EXERCISE:
With the pictures removed, write out the data below exactly.

━━━━

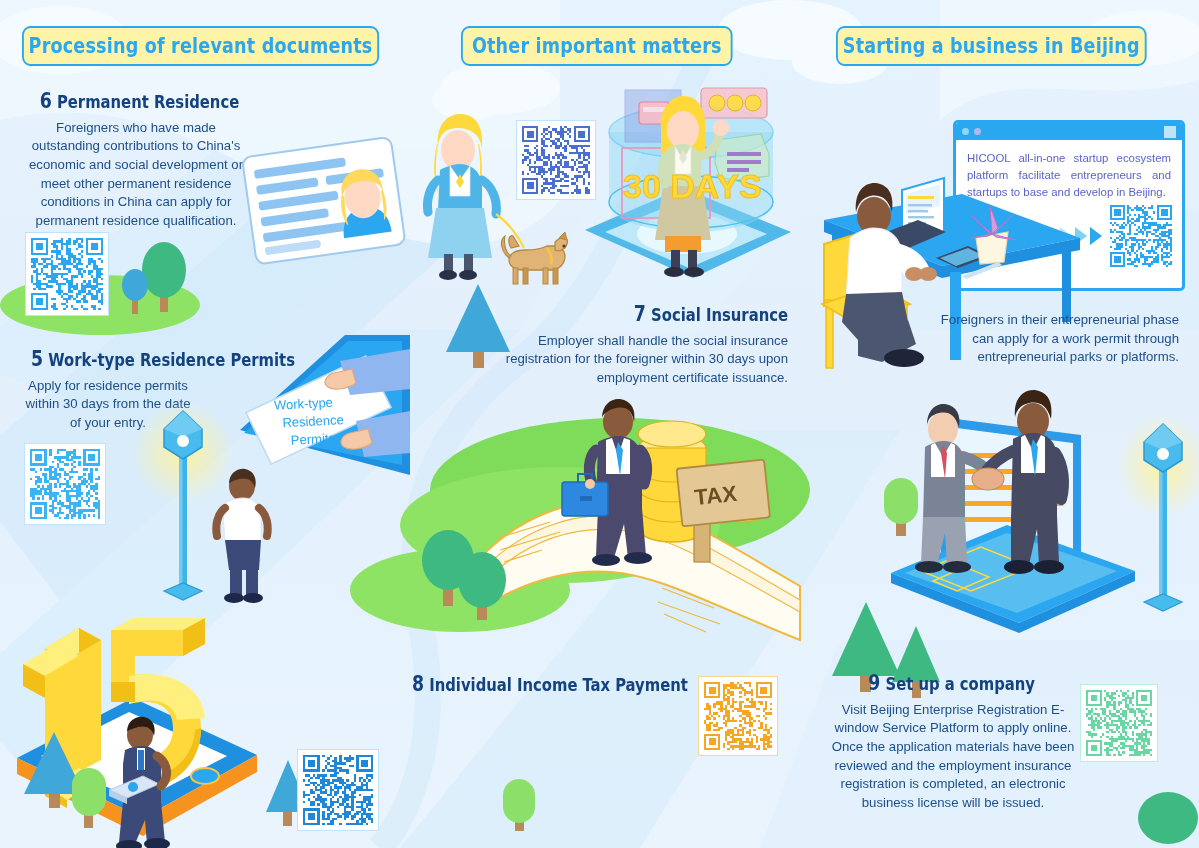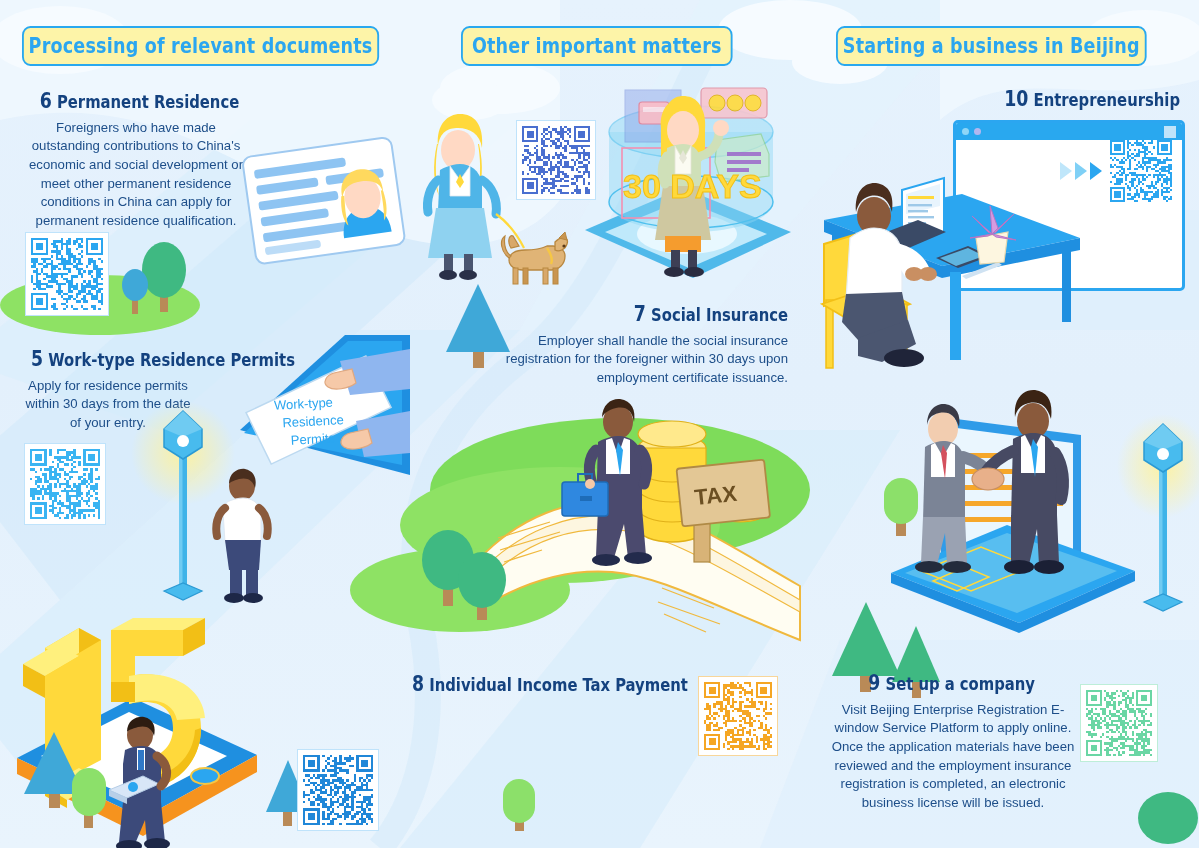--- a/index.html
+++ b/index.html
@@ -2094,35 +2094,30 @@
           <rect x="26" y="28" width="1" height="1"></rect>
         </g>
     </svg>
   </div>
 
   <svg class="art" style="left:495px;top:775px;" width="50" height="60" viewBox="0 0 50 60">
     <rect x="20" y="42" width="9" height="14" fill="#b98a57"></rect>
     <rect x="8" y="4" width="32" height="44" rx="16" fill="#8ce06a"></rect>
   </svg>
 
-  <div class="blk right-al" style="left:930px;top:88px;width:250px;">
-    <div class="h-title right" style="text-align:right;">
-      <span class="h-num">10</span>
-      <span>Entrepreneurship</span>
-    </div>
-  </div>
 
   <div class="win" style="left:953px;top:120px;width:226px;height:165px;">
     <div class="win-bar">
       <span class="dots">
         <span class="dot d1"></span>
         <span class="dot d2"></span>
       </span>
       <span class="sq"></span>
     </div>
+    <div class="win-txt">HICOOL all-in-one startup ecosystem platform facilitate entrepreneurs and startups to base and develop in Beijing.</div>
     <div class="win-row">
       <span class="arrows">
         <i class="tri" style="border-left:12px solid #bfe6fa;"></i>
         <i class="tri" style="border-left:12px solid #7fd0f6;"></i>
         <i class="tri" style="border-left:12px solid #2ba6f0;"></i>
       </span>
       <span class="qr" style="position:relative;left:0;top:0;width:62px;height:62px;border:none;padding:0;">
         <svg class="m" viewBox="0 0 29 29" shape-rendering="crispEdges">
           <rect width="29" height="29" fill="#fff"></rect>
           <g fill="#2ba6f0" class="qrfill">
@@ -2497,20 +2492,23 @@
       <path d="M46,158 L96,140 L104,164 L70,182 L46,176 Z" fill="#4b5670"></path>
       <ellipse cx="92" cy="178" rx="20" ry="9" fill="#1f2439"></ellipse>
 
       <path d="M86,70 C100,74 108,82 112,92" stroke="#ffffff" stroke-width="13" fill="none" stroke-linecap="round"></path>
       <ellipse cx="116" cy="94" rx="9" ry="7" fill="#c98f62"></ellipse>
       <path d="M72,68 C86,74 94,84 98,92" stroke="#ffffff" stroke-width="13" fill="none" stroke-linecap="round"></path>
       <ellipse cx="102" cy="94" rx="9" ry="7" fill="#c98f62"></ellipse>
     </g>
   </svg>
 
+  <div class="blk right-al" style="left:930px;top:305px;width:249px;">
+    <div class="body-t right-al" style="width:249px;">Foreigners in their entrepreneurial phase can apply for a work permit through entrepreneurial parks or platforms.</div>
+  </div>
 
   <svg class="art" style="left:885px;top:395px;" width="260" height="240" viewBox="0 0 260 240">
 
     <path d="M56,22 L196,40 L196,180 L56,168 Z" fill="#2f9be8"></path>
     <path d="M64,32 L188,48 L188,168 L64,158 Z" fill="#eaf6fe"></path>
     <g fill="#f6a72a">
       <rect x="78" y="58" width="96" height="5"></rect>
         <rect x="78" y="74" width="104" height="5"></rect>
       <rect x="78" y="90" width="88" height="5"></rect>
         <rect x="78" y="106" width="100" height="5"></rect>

━━━━

COMPLETED TASK:
--- a/index.html
+++ b/index.html
@@ -2094,35 +2094,30 @@
           <rect x="26" y="28" width="1" height="1"></rect>
         </g>
     </svg>
   </div>
 
   <svg class="art" style="left:495px;top:775px;" width="50" height="60" viewBox="0 0 50 60">
     <rect x="20" y="42" width="9" height="14" fill="#b98a57"></rect>
     <rect x="8" y="4" width="32" height="44" rx="16" fill="#8ce06a"></rect>
   </svg>
 
-  <div class="blk right-al" style="left:930px;top:88px;width:250px;">
-    <div class="h-title right" style="text-align:right;">
-      <span class="h-num">10</span>
-      <span>Entrepreneurship</span>
-    </div>
-  </div>
 
   <div class="win" style="left:953px;top:120px;width:226px;height:165px;">
     <div class="win-bar">
       <span class="dots">
         <span class="dot d1"></span>
         <span class="dot d2"></span>
       </span>
       <span class="sq"></span>
     </div>
+    <div class="win-txt">HICOOL all-in-one startup ecosystem platform facilitate entrepreneurs and startups to base and develop in Beijing.</div>
     <div class="win-row">
       <span class="arrows">
         <i class="tri" style="border-left:12px solid #bfe6fa;"></i>
         <i class="tri" style="border-left:12px solid #7fd0f6;"></i>
         <i class="tri" style="border-left:12px solid #2ba6f0;"></i>
       </span>
       <span class="qr" style="position:relative;left:0;top:0;width:62px;height:62px;border:none;padding:0;">
         <svg class="m" viewBox="0 0 29 29" shape-rendering="crispEdges">
           <rect width="29" height="29" fill="#fff"></rect>
           <g fill="#2ba6f0" class="qrfill">
@@ -2497,20 +2492,23 @@
       <path d="M46,158 L96,140 L104,164 L70,182 L46,176 Z" fill="#4b5670"></path>
       <ellipse cx="92" cy="178" rx="20" ry="9" fill="#1f2439"></ellipse>
 
       <path d="M86,70 C100,74 108,82 112,92" stroke="#ffffff" stroke-width="13" fill="none" stroke-linecap="round"></path>
       <ellipse cx="116" cy="94" rx="9" ry="7" fill="#c98f62"></ellipse>
       <path d="M72,68 C86,74 94,84 98,92" stroke="#ffffff" stroke-width="13" fill="none" stroke-linecap="round"></path>
       <ellipse cx="102" cy="94" rx="9" ry="7" fill="#c98f62"></ellipse>
     </g>
   </svg>
 
+  <div class="blk right-al" style="left:930px;top:305px;width:249px;">
+    <div class="body-t right-al" style="width:249px;">Foreigners in their entrepreneurial phase can apply for a work permit through entrepreneurial parks or platforms.</div>
+  </div>
 
   <svg class="art" style="left:885px;top:395px;" width="260" height="240" viewBox="0 0 260 240">
 
     <path d="M56,22 L196,40 L196,180 L56,168 Z" fill="#2f9be8"></path>
     <path d="M64,32 L188,48 L188,168 L64,158 Z" fill="#eaf6fe"></path>
     <g fill="#f6a72a">
       <rect x="78" y="58" width="96" height="5"></rect>
         <rect x="78" y="74" width="104" height="5"></rect>
       <rect x="78" y="90" width="88" height="5"></rect>
         <rect x="78" y="106" width="100" height="5"></rect>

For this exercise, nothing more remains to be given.